Stored items from a collection:

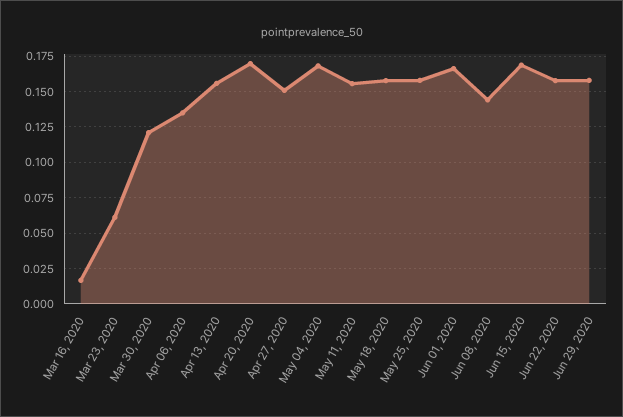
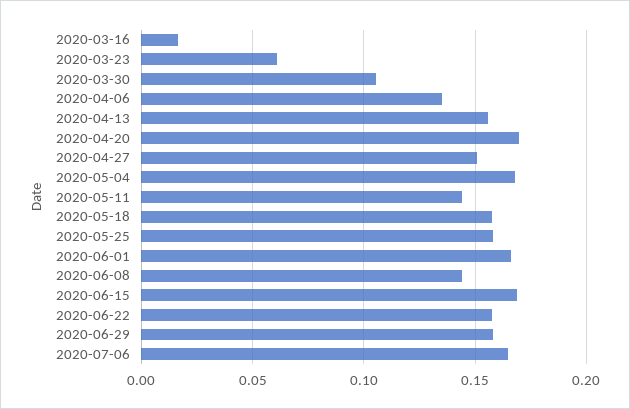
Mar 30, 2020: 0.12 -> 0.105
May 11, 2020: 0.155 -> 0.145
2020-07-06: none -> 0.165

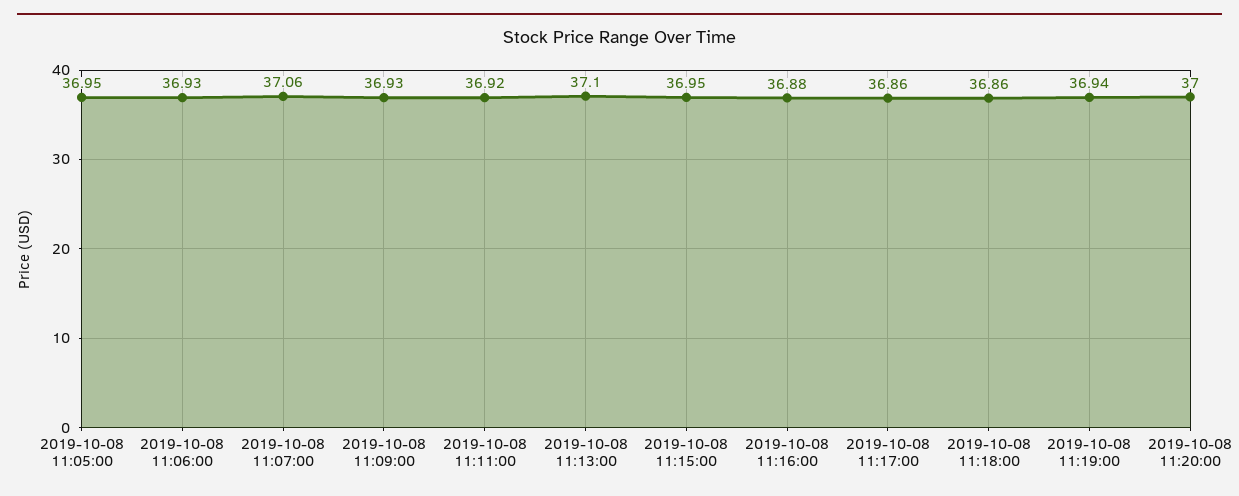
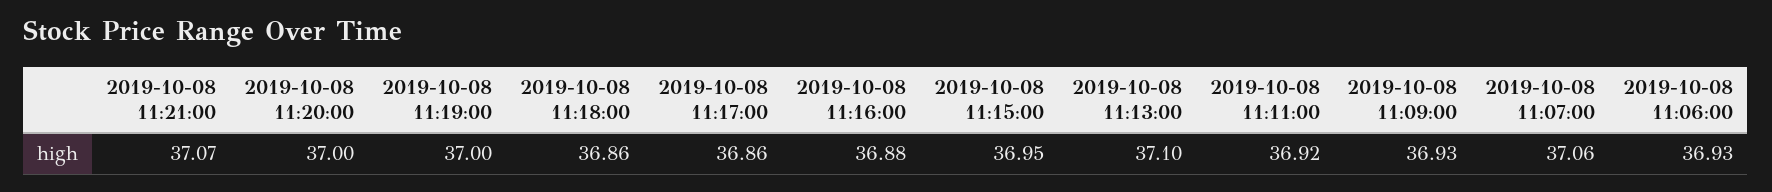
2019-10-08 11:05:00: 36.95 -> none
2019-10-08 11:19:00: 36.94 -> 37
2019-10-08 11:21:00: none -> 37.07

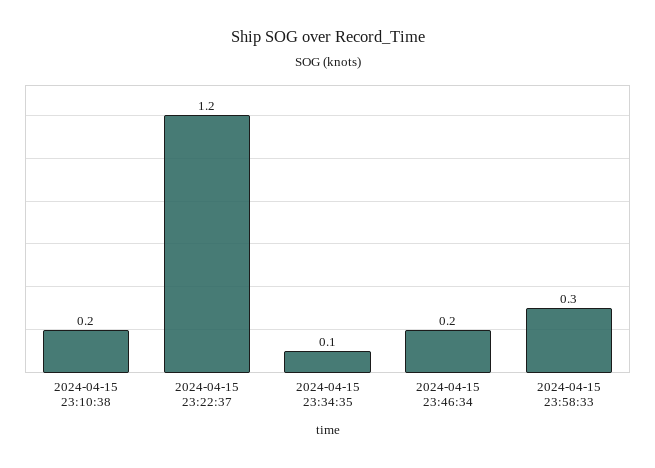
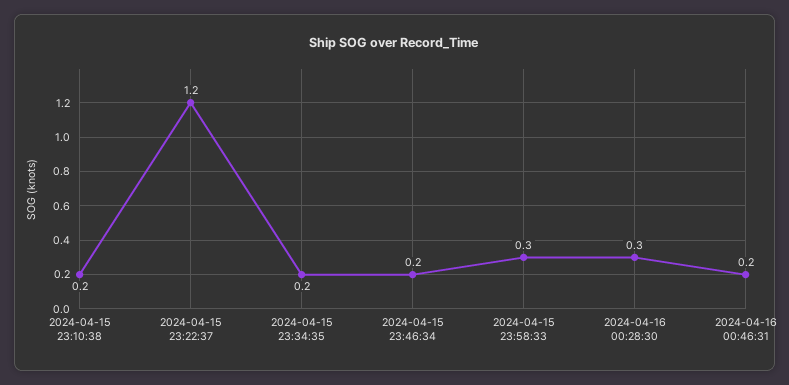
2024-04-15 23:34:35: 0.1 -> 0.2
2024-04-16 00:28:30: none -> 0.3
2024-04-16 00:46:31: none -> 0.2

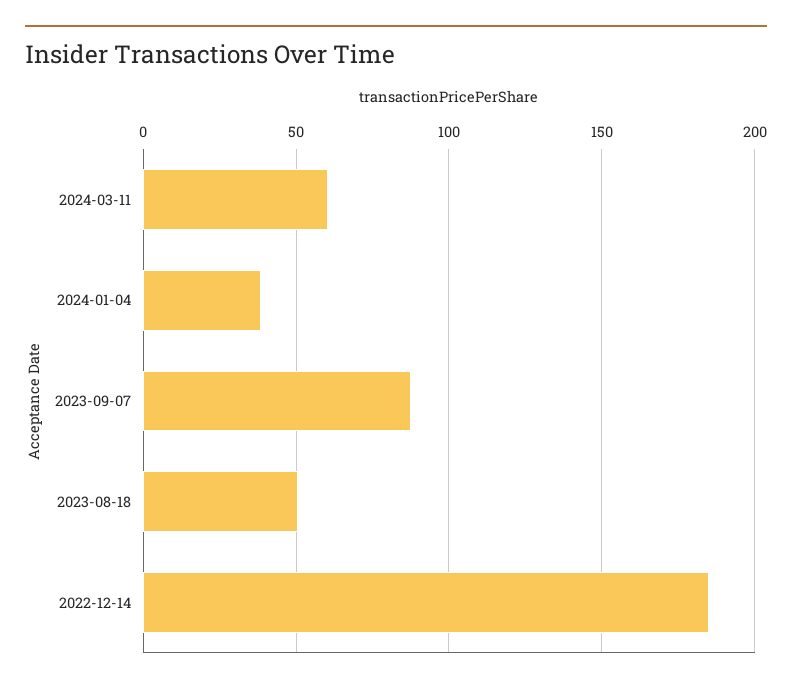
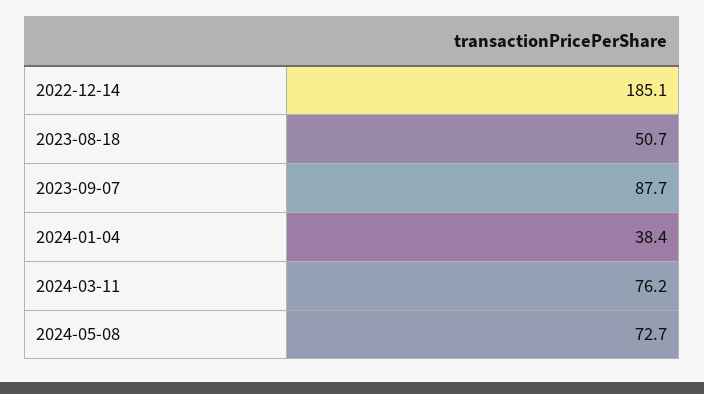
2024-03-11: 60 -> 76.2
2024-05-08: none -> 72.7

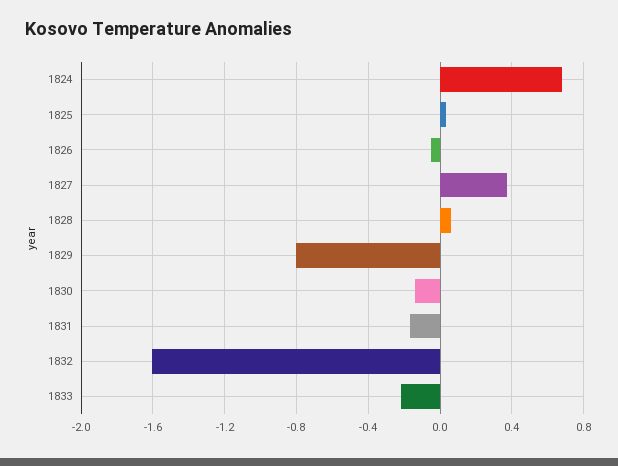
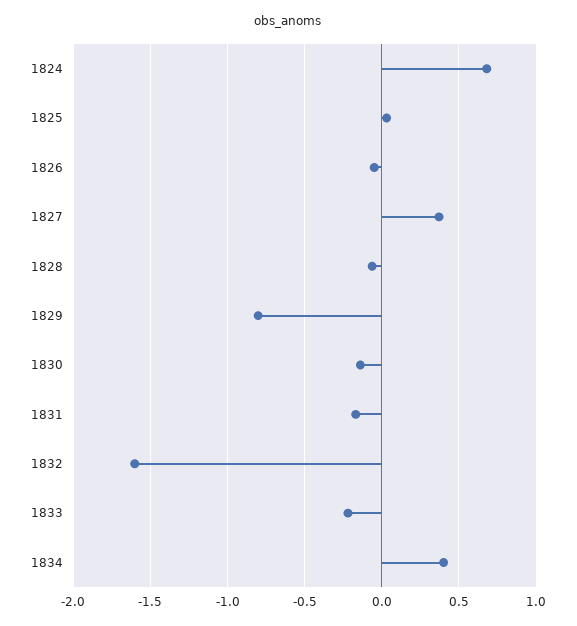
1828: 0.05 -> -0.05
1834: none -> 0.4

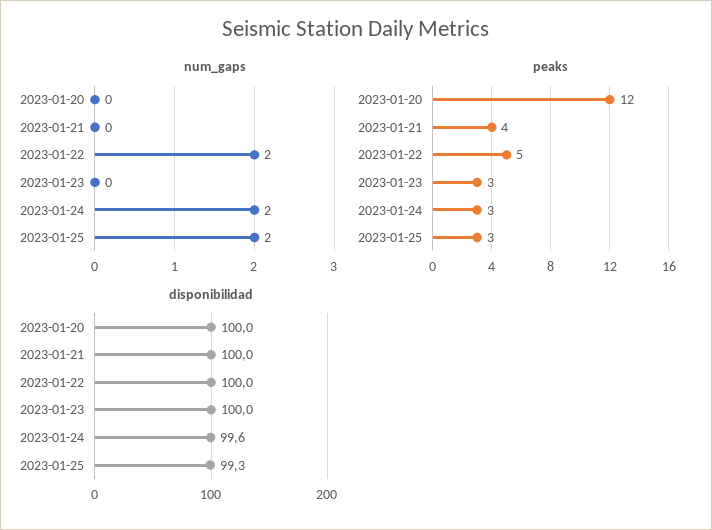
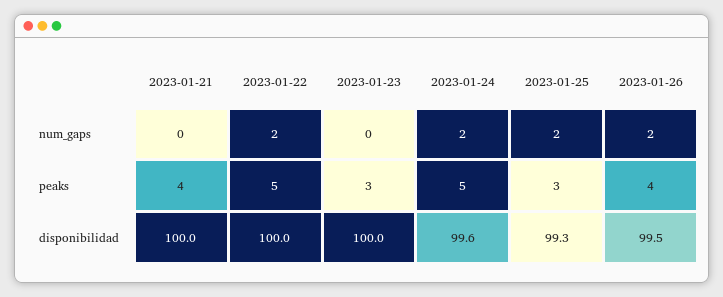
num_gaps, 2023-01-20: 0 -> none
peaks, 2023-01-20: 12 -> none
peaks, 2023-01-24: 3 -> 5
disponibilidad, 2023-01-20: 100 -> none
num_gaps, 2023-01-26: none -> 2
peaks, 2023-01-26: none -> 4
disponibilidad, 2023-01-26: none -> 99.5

▶ Prompt
Each line of the data must be transcribed exactly; pictures are not carried over.

▶ Your solution
Mar 30, 2020: 0.12 -> 0.105
May 11, 2020: 0.155 -> 0.145
2020-07-06: none -> 0.165

2019-10-08 11:05:00: 36.95 -> none
2019-10-08 11:19:00: 36.94 -> 37
2019-10-08 11:21:00: none -> 37.07

2024-04-15 23:34:35: 0.1 -> 0.2
2024-04-16 00:28:30: none -> 0.3
2024-04-16 00:46:31: none -> 0.2

2024-03-11: 60 -> 76.2
2024-05-08: none -> 72.7

1828: 0.05 -> -0.05
1834: none -> 0.4

num_gaps, 2023-01-20: 0 -> none
peaks, 2023-01-20: 12 -> none
peaks, 2023-01-24: 3 -> 5
disponibilidad, 2023-01-20: 100 -> none
num_gaps, 2023-01-26: none -> 2
peaks, 2023-01-26: none -> 4
disponibilidad, 2023-01-26: none -> 99.5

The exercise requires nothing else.